As Stein drew to a close, the crowd began cheering, "Let Jill debate." The chant reflected the challenges the Greens face now that their candidate has been chosen.

Stein and her running mate, anti-poverty advocate Cheri Honkala, want to be recognized on ballots across the country and to be given the opportunity to face off against the mainstream competitors.

To get the Stein-Honkala ticket on ballots in Maryland, the Greens need to submit 3,000 signatures to the state elections board by Aug. 6, said Brian Bittner, chairman of the Baltimore City Green Party and lead local organizer for the convention.

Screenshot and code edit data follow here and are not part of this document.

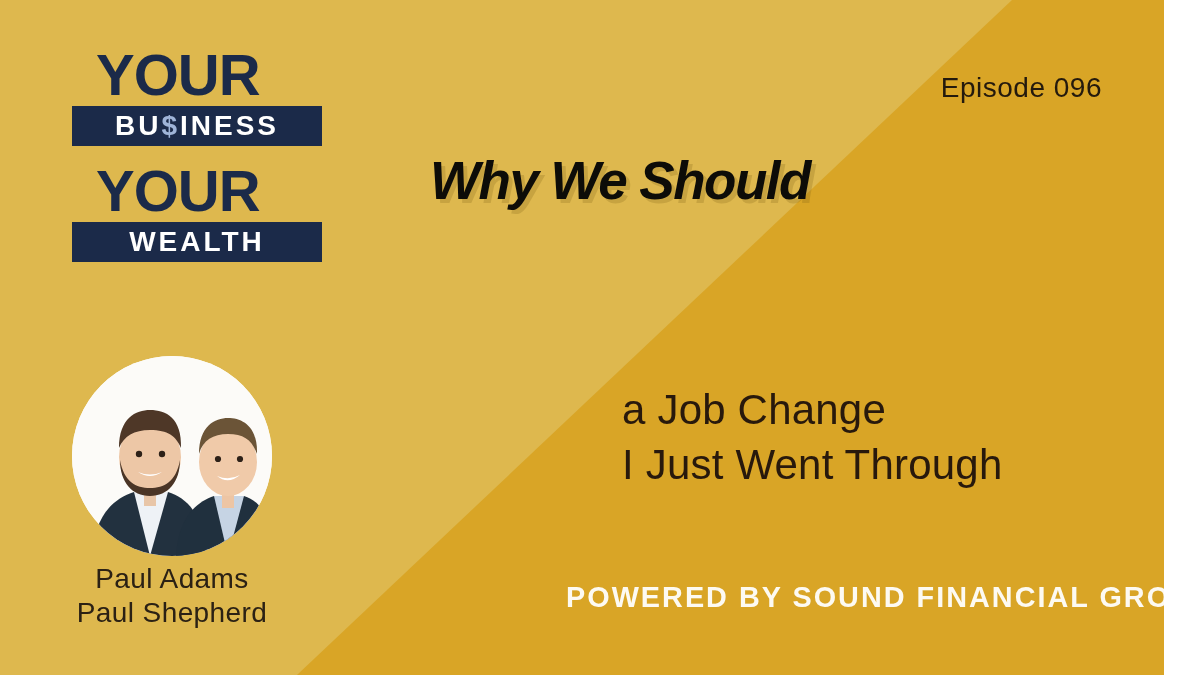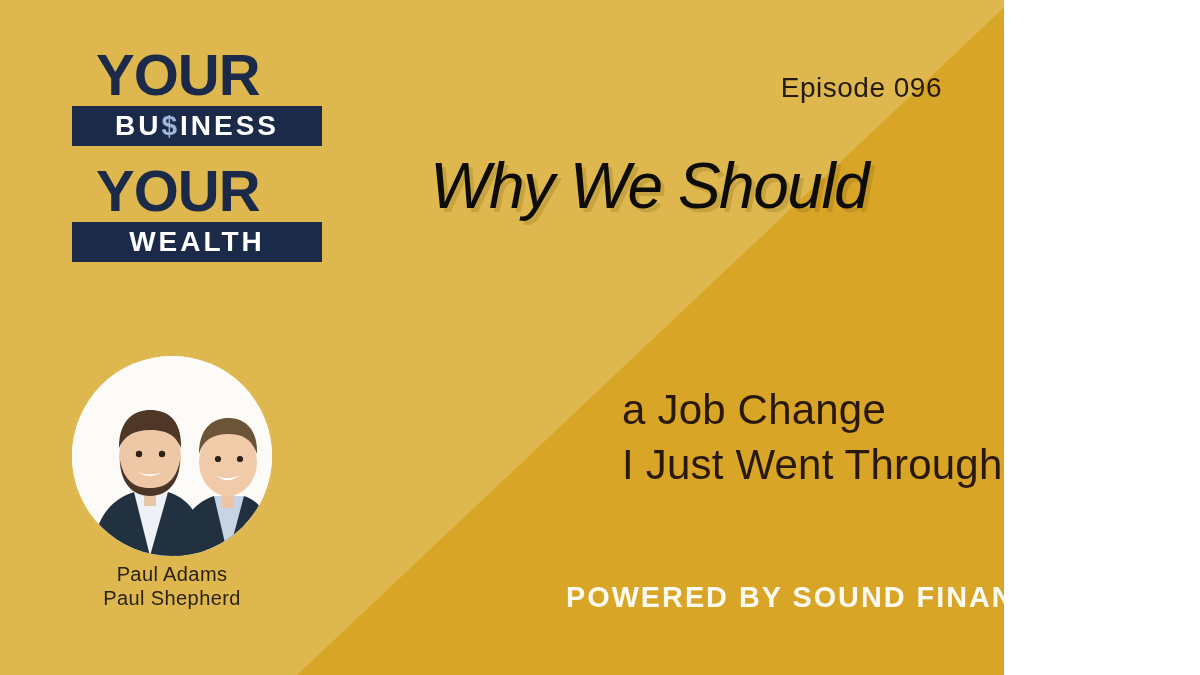"YOUR" #cover { width: 1004px -> 1164px }
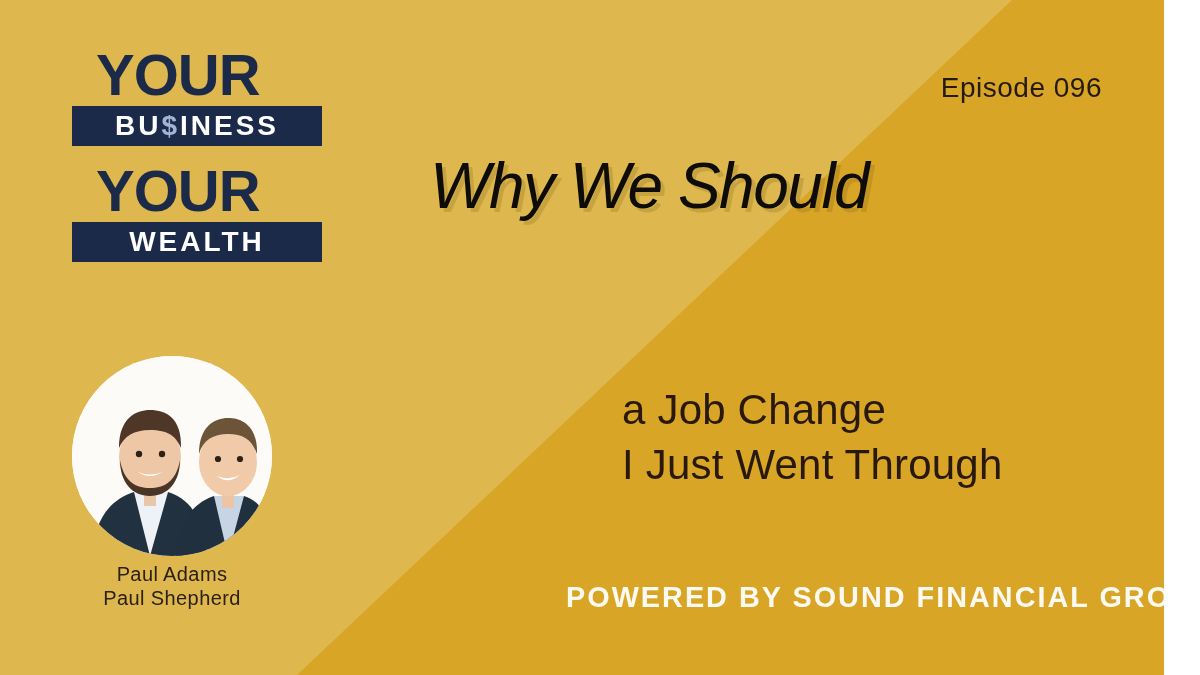"Why We Should" #episode-title { font-size: 64px -> 53px; font-weight: normal -> bold }
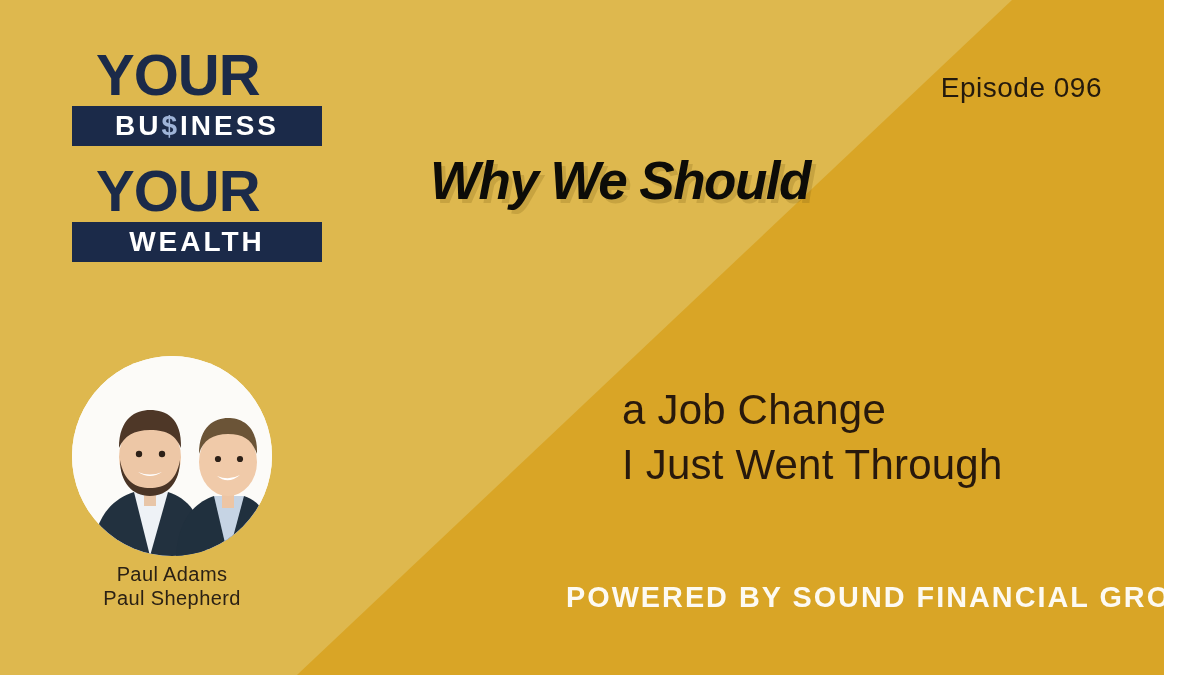"Paul Adams" #host-names { font-size: 20px -> 28px }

About 4,000 people have already signed petitions, which the Greens intend to submit to the elections board next week, he said. If fewer than 3,000 of those are certified, there's still time to gather more, he said.

"We've nominated a really great candidate for president," Bittner said. And the convention went off without a hitch, he said: "Everybody had a really good time."

Convention participants seemed prepared to return to their home states and fight for their candidates to be represented.

Tara B.P. Colon, a Honkala supporter from Philadelphia representing the Poor People's Economic Human Rights Campaign, said she was determined to find a way to have Greens participate in debates with Obama and Romney.

"Whether they want us there or not," Colon said. "Even if I personally have to break down the doors to get us in."

Before Stein took the stage, Honkala told the crowd about her conversion from homeless mother to politician. Last year, she ran for sheriff of Philadelphia, promising she would not evict people from homes that had been foreclosed upon.

On the cold, winter night she decided to occupy an abandoned, heated house to keep her son alive, Honkala told the crowd, "my hunger for justice was born."